Quiero a mis hijos. Sin duda.

Por si alguien lo duda, quiero a mis hijos por encima de todas las cosas. Más que a nada en el mundo y más que a mí misma. Y ya sé que esto es lo lógico, teniendo en cuenta que soy su madre; pero el otro día pensé, que me estaba quejando tanto de lo dura que es la maternidad, que quizá alguien haya pensado que lo de salir corriendo algún día, puede que lo cumpla.

Pues seamos sinceros, a veces ganas no me faltan; pero cuando no estoy con mis trastis, los añoro con toda mi alma.

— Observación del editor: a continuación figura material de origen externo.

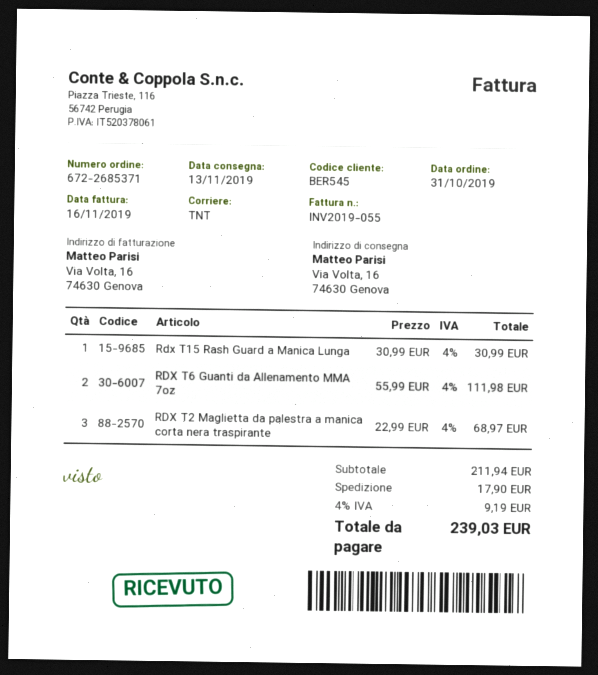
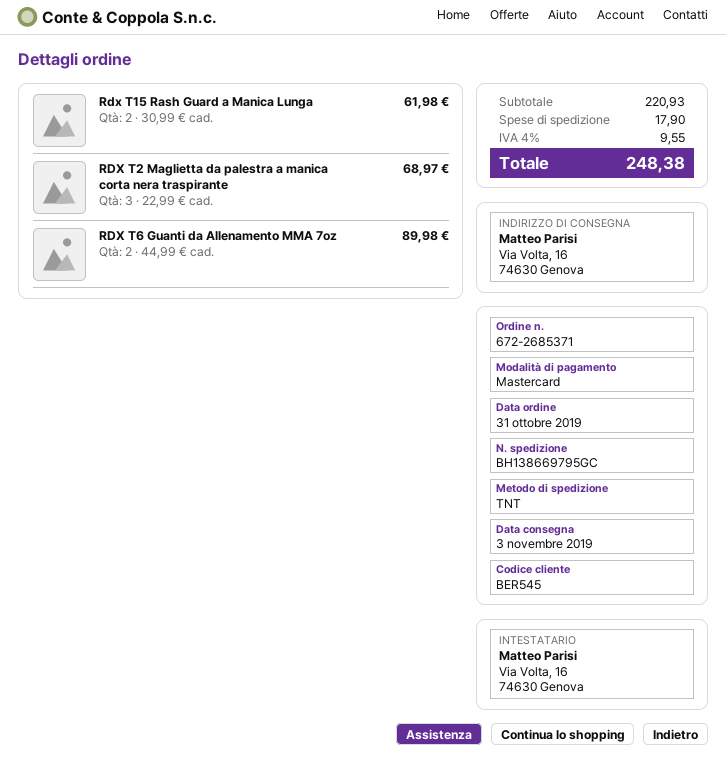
delivery date: 2019-11-13 -> 2019-11-03
Rdx T15 Rash Guard a Manica Lunga: 1 x 30.99 = 30.99 -> 2 x 30.99 = 61.98
RDX T6 Guanti da Allenamento MMA 7oz: 2 x 55.99 = 111.98 -> 2 x 44.99 = 89.98
subtotal: 211.94 -> 220.93
tax: 4% = 9.19 -> 4% = 9.55
total: 239.03 -> 248.38

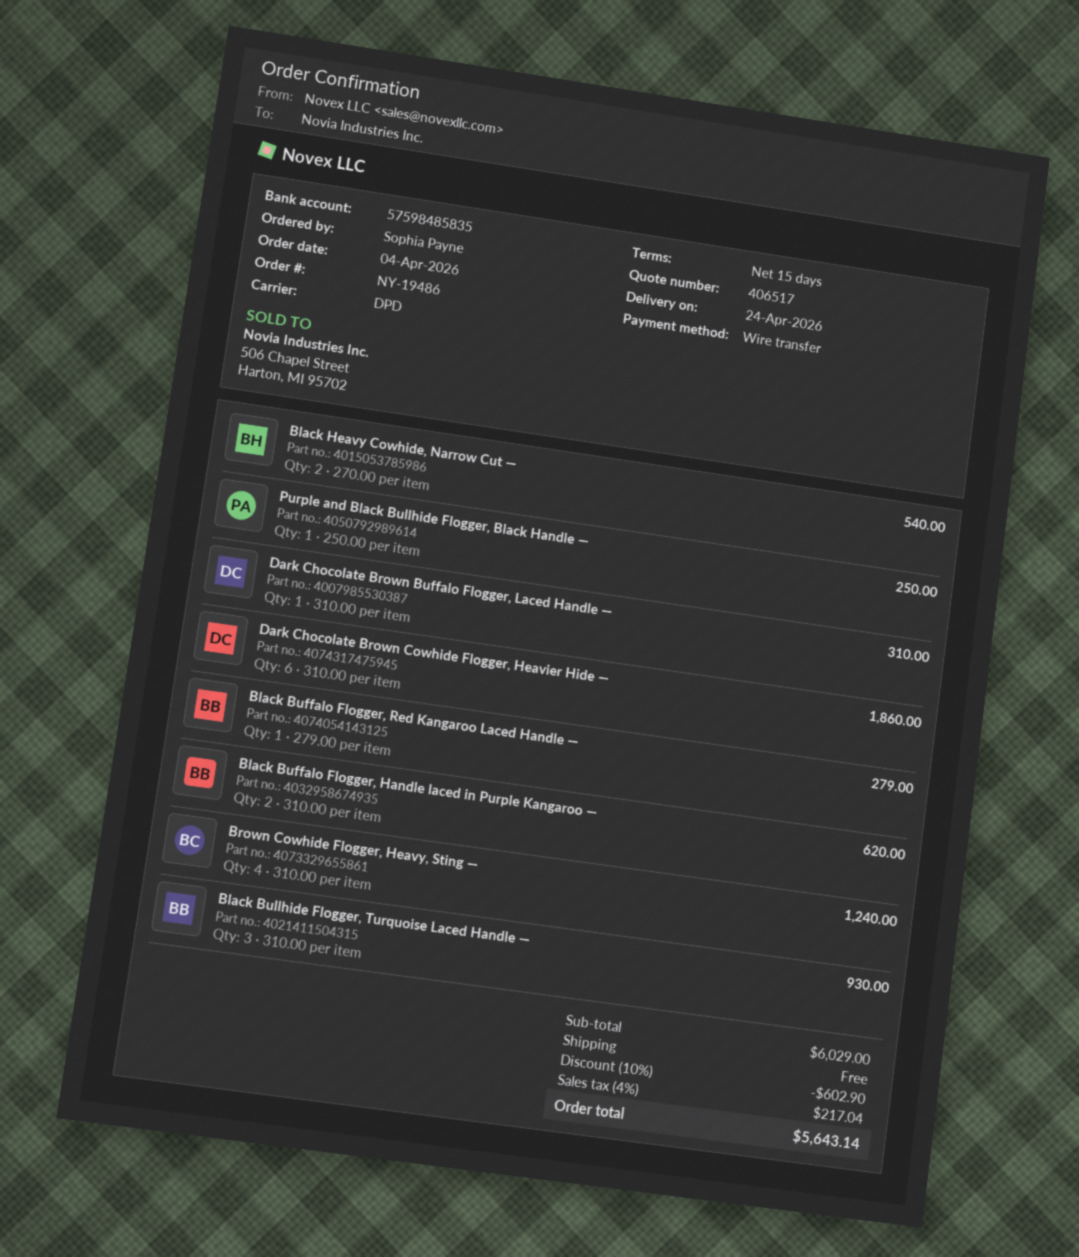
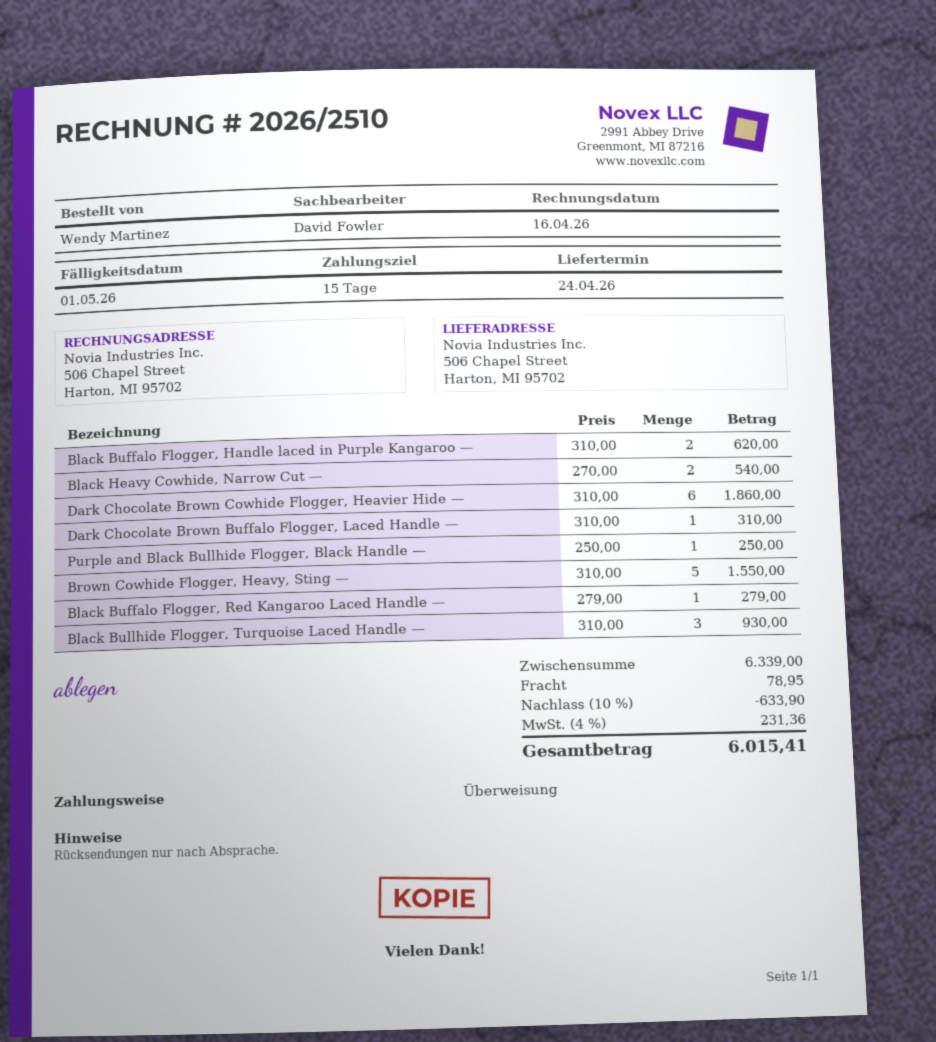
ordered by: Sophia Payne -> Wendy Martinez
Brown Cowhide Flogger, Heavy, Sting —: 4 x 310.00 = 1240.00 -> 5 x 310.00 = 1550.00
subtotal: 6029.00 -> 6339.00
discount: 10% = 602.90 -> 10% = 633.90
shipping: 0.00 -> 78.95
tax: 4% = 217.04 -> 4% = 231.36
total: 5643.14 -> 6015.41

Por mis niños soy capaz de hacer cosas que no haría ni harta de vino en otras circunstancias. Porque la maternidad cuando llega a tu vida, trae debajo del brazo una capacidad de sacrificio que antes ni si quiera habías imaginado. Porque no hay amor más grande que el de una madre; y porque a pesar de la maternidad es dura de narices, escuchar un “mamiiii te quero musho”, hace que todo cambie en un momento.

Sería imposible explicar, si no es por el amor maternal,  que después de llevar tiempo inmemoriable sin dormir, seas capaz, una vez más, de levantarte por la noche una media de seis veces, a ver qué narices les pasa a tus herederos. Eso, o los quieres mucho, o a la segunda vez que te llaman, pasas mil de abandonar las cama calentita para enfrentarte al terrible frio del pasillo.  Y lo peor, a veces aunque no me llamen, me levanto igual. A ver como duermen y si se han destapado. Eso es amor verdadero. Del bueno. Hecho probado.

Una madre es capaz de hacer cosas insospechadas por la felicidad de sus hijos. A buenas horas iba yo a aguantar siete por qués seguidos, así, en bucle, y a contestar con paciencia infinita. Me viene alguien preguntando chorradas varias  y al segundo por qué, le mando a tomar viento fresco. Sin contemplaciones. Y como vulgarmente se dice, que lo aguante su madre. familia.mamatodoeldia

Solo por tus críos, eres capaz del ir al parque a las cinco de la tarde en pleno mes de agosto. Que si, que despotricas y escupes en arameo todo lo que se te pasa por la mente. Pero vas. Porque desde que eres mamá, has descubierto que puedes hacer cosas que odias, solo por ver esa sonrisa que hace que se te deshaga el corazón en pedácitos.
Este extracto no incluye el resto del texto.